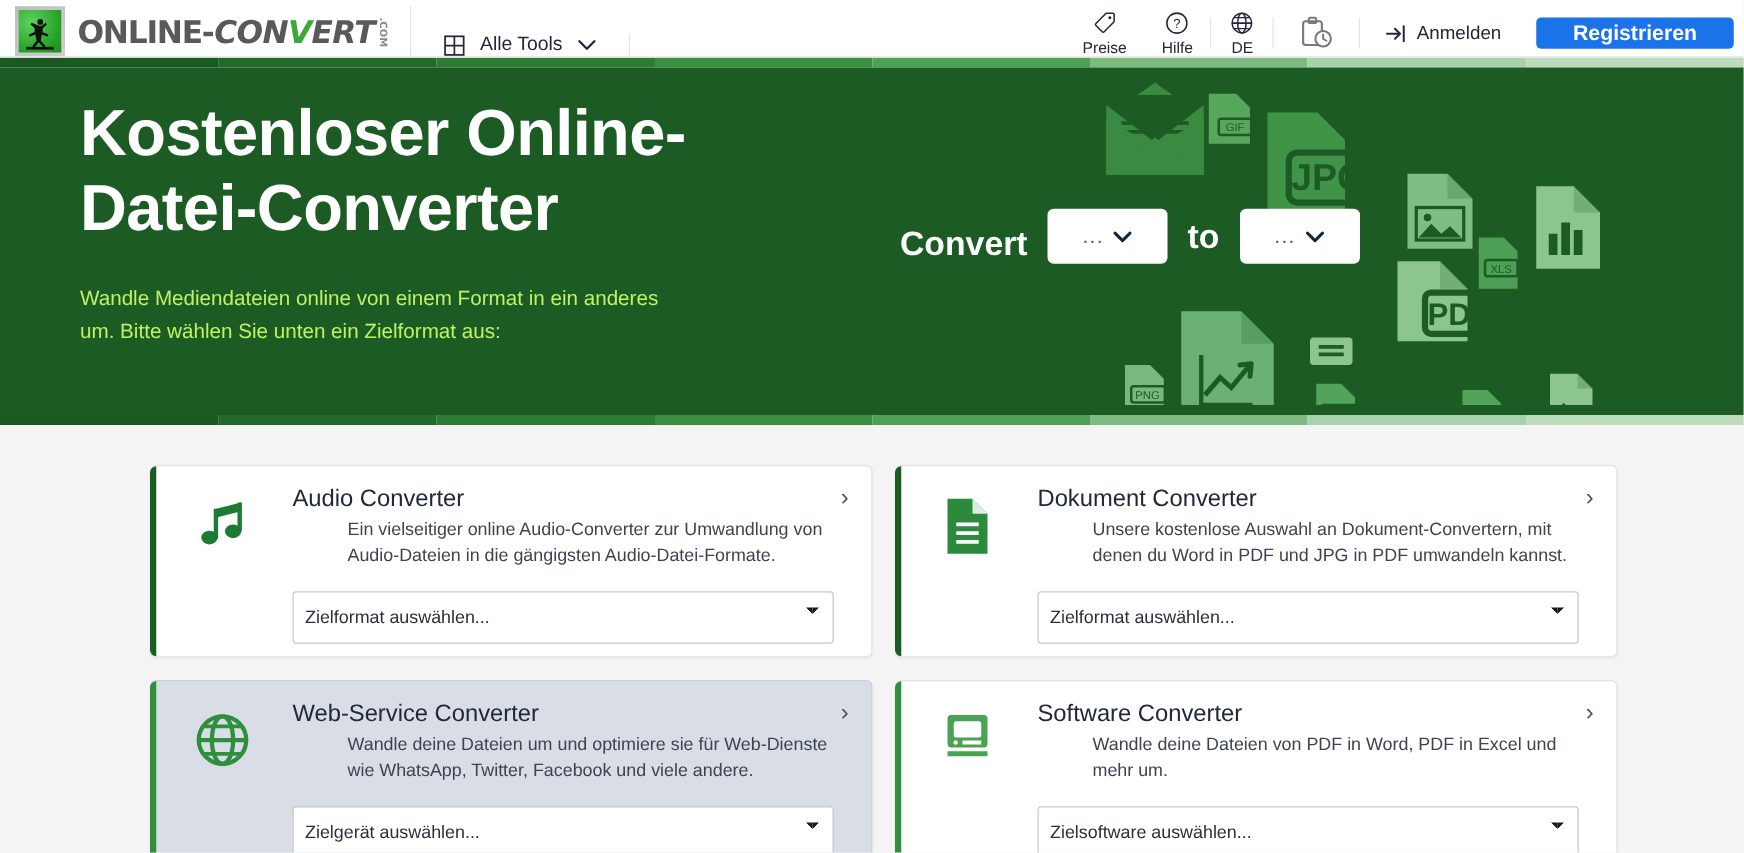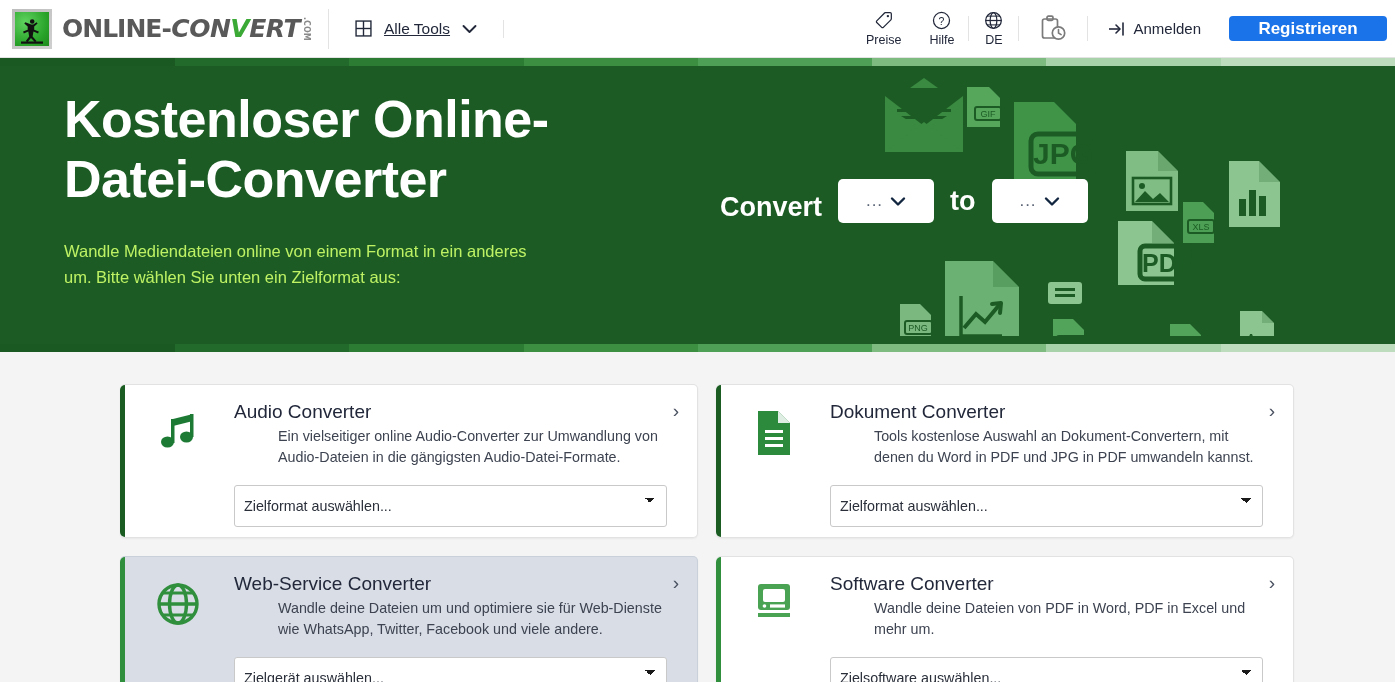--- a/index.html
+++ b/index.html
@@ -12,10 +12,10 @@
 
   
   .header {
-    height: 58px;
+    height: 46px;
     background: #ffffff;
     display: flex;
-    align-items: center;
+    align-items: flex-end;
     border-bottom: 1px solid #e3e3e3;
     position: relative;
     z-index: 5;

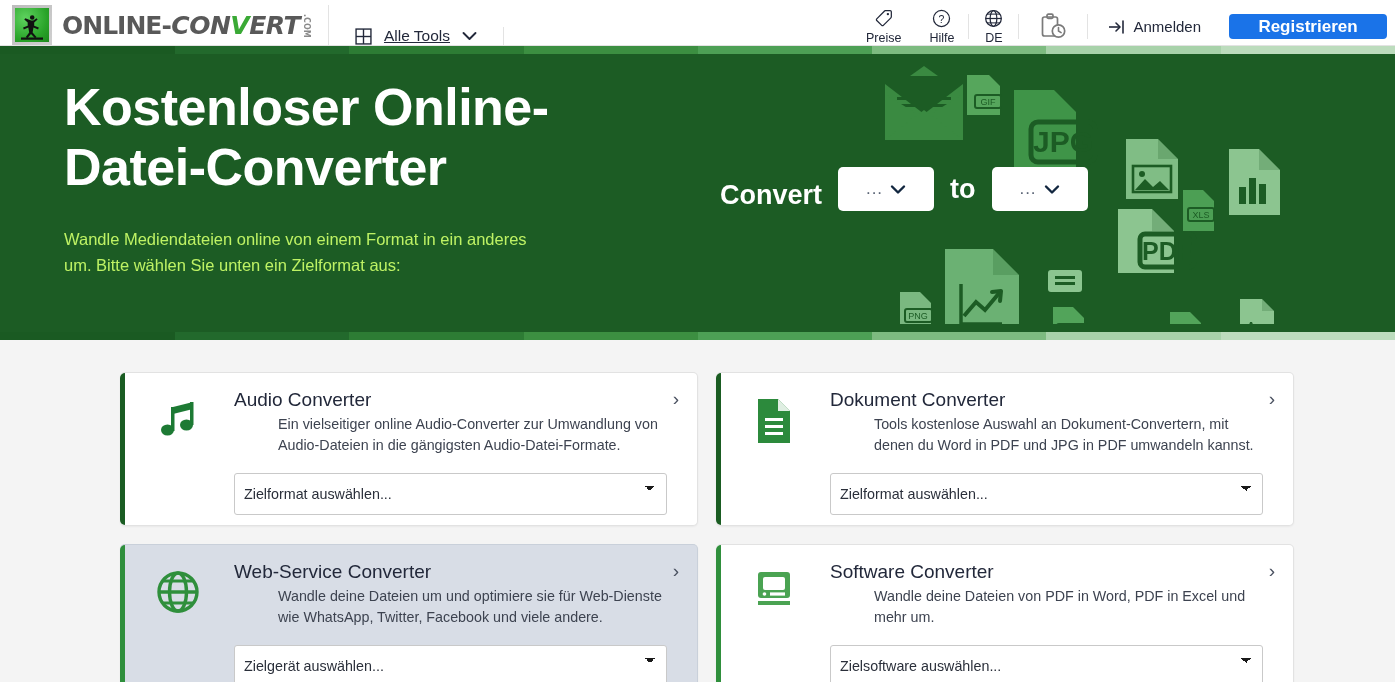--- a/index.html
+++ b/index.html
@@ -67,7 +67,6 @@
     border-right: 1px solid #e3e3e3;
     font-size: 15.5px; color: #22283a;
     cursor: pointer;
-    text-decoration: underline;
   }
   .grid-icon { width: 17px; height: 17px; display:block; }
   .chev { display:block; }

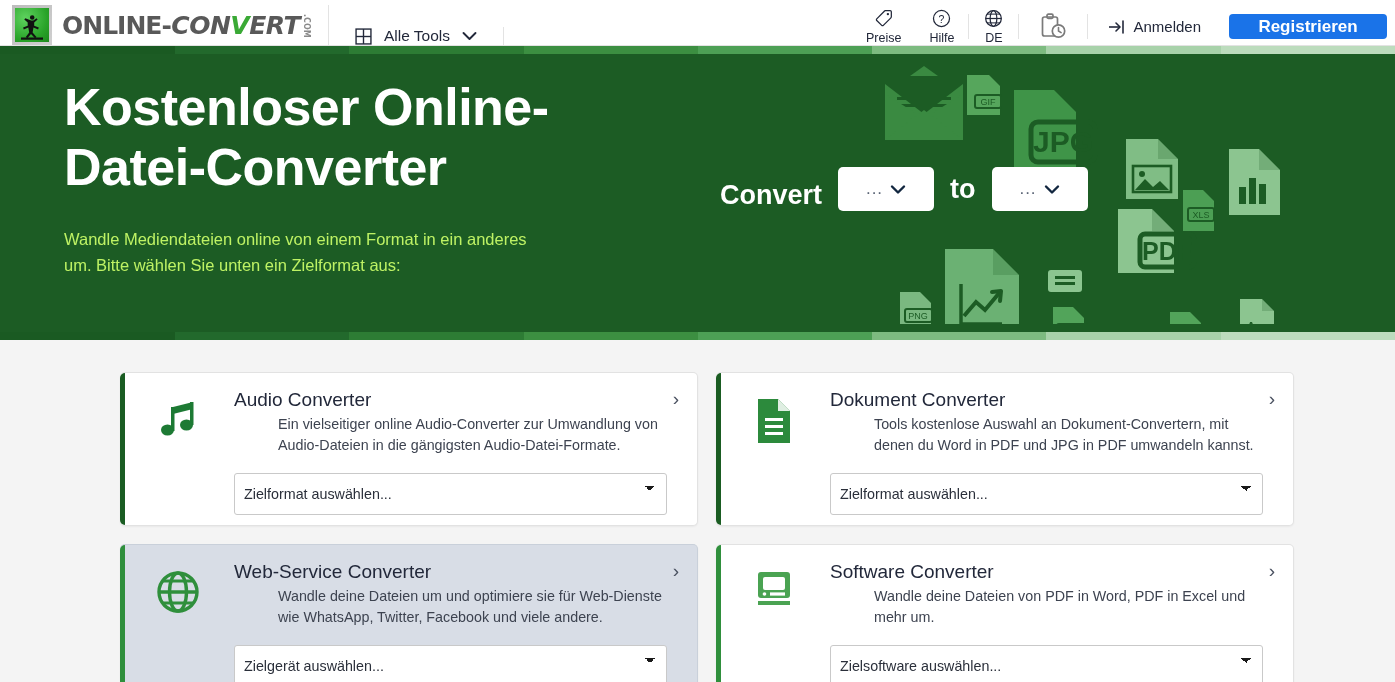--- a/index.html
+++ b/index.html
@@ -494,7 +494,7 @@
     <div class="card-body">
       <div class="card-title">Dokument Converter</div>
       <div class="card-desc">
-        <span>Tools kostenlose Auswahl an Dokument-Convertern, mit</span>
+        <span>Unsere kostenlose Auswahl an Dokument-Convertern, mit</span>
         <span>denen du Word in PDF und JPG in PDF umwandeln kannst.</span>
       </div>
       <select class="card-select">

■ ASSIGNMENT ■
Each line above must be repeated exactly in the answer, with pictures omitted.

■ RESPONSE TO THIS TASK ■
--- a/index.html
+++ b/index.html
@@ -12,10 +12,10 @@
 
   
   .header {
-    height: 58px;
+    height: 46px;
     background: #ffffff;
     display: flex;
-    align-items: center;
+    align-items: flex-end;
     border-bottom: 1px solid #e3e3e3;
     position: relative;
     z-index: 5;

--- a/index.html
+++ b/index.html
@@ -67,7 +67,6 @@
     border-right: 1px solid #e3e3e3;
     font-size: 15.5px; color: #22283a;
     cursor: pointer;
-    text-decoration: underline;
   }
   .grid-icon { width: 17px; height: 17px; display:block; }
   .chev { display:block; }

--- a/index.html
+++ b/index.html
@@ -494,7 +494,7 @@
     <div class="card-body">
       <div class="card-title">Dokument Converter</div>
       <div class="card-desc">
-        <span>Tools kostenlose Auswahl an Dokument-Convertern, mit</span>
+        <span>Unsere kostenlose Auswahl an Dokument-Convertern, mit</span>
         <span>denen du Word in PDF und JPG in PDF umwandeln kannst.</span>
       </div>
       <select class="card-select">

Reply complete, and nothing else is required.